> [Instructions for the task]: Could you transcribe every record below exactly, leaving out the pictures?
--- Exercise data ---
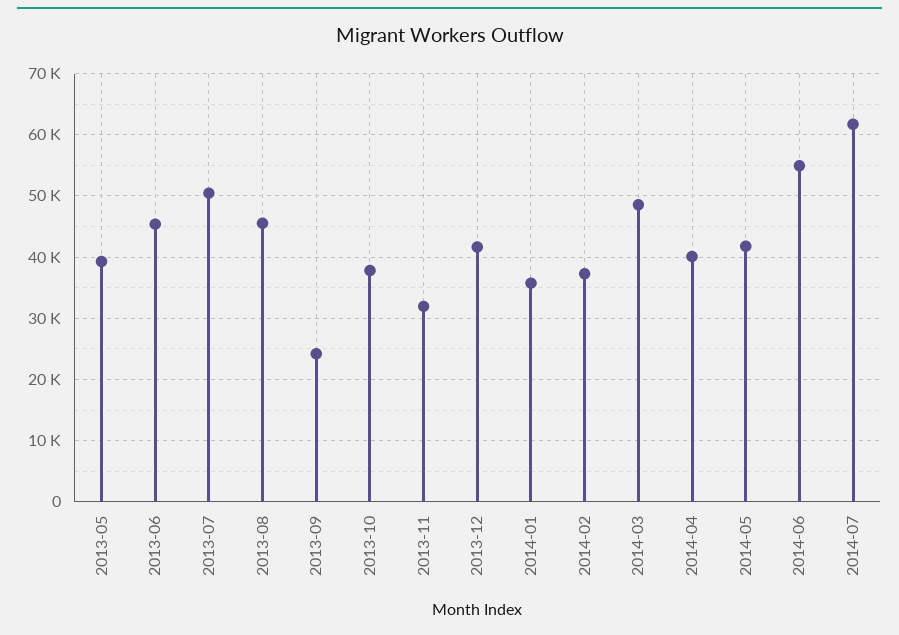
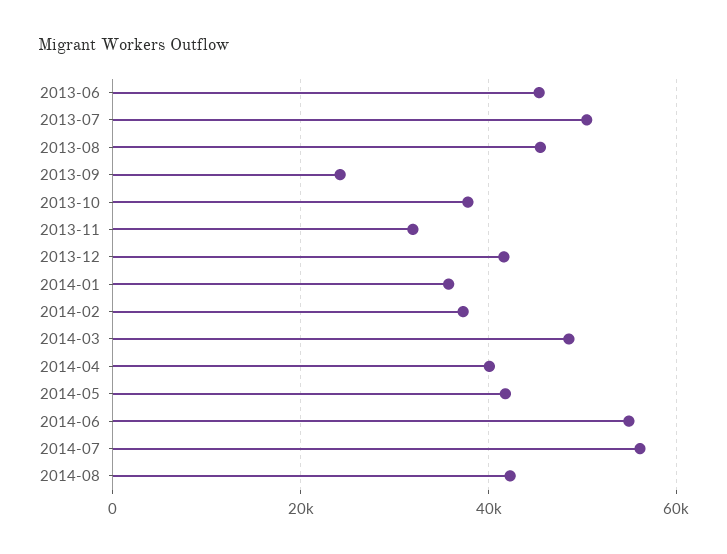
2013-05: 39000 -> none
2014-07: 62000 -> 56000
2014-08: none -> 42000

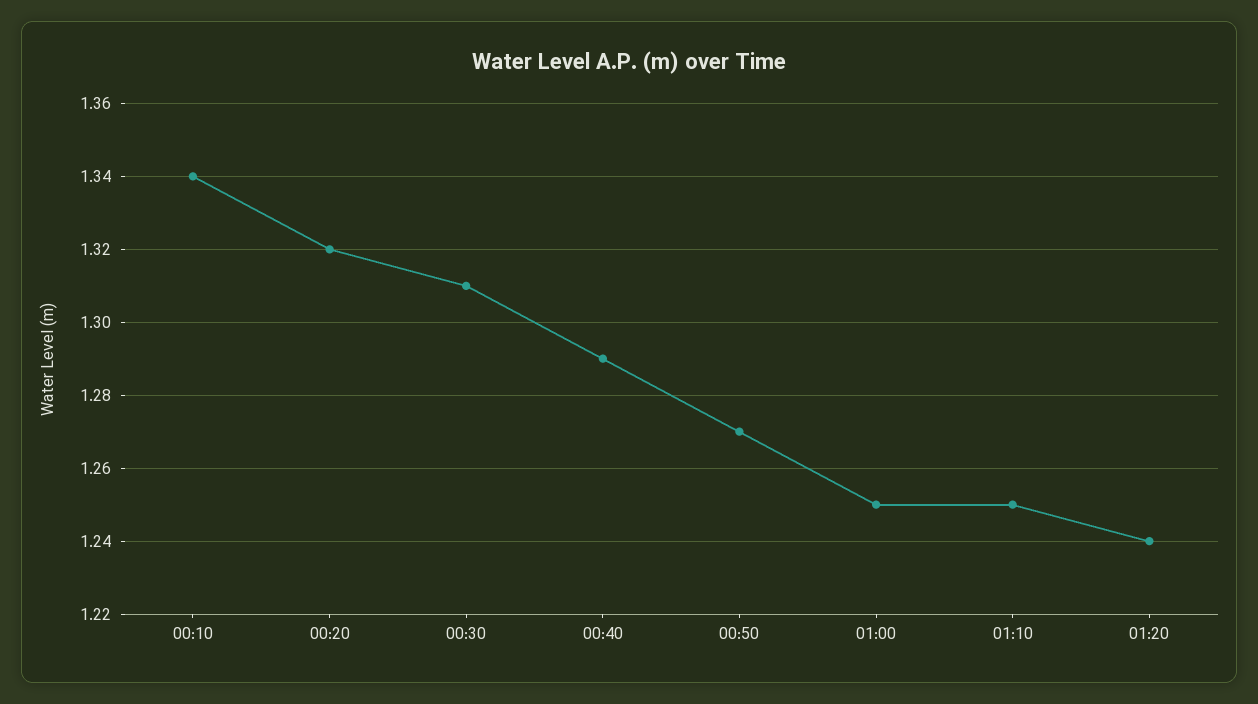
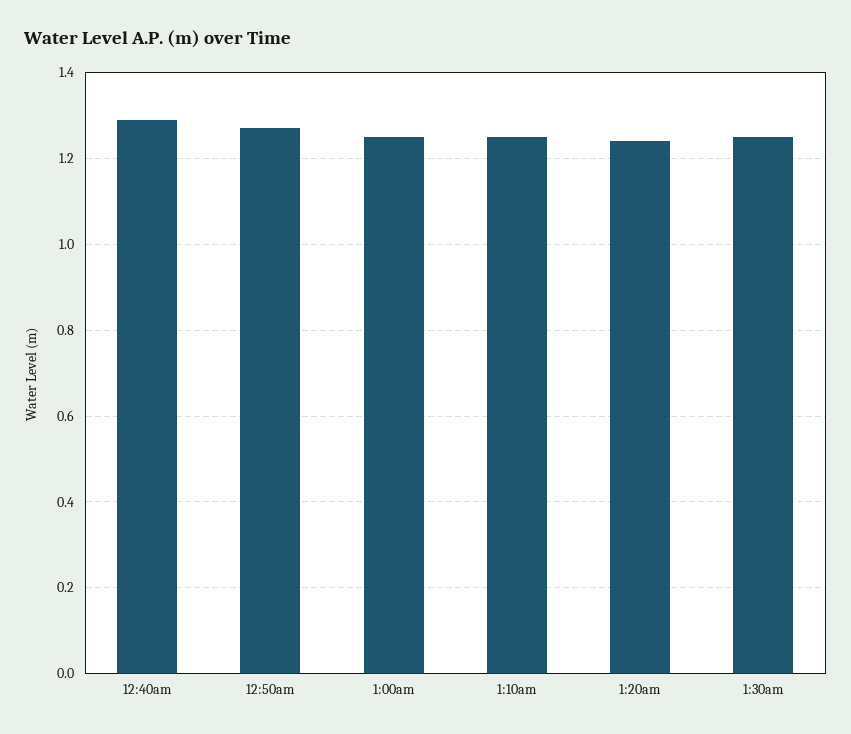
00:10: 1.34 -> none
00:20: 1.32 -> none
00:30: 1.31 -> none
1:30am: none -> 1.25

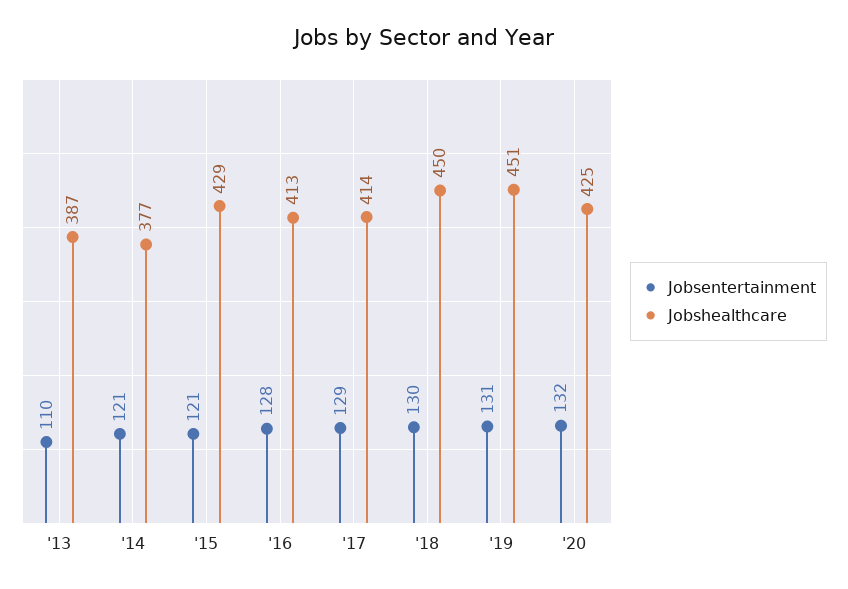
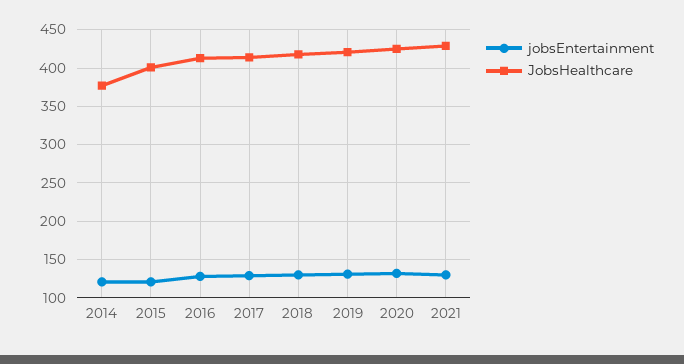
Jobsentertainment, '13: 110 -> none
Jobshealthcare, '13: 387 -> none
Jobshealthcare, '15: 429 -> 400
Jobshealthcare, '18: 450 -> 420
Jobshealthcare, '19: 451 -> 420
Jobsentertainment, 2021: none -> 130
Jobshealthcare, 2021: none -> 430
---
> [Exercise solution]:
2013-05: 39000 -> none
2014-07: 62000 -> 56000
2014-08: none -> 42000

00:10: 1.34 -> none
00:20: 1.32 -> none
00:30: 1.31 -> none
1:30am: none -> 1.25

Jobsentertainment, '13: 110 -> none
Jobshealthcare, '13: 387 -> none
Jobshealthcare, '15: 429 -> 400
Jobshealthcare, '18: 450 -> 420
Jobshealthcare, '19: 451 -> 420
Jobsentertainment, 2021: none -> 130
Jobshealthcare, 2021: none -> 430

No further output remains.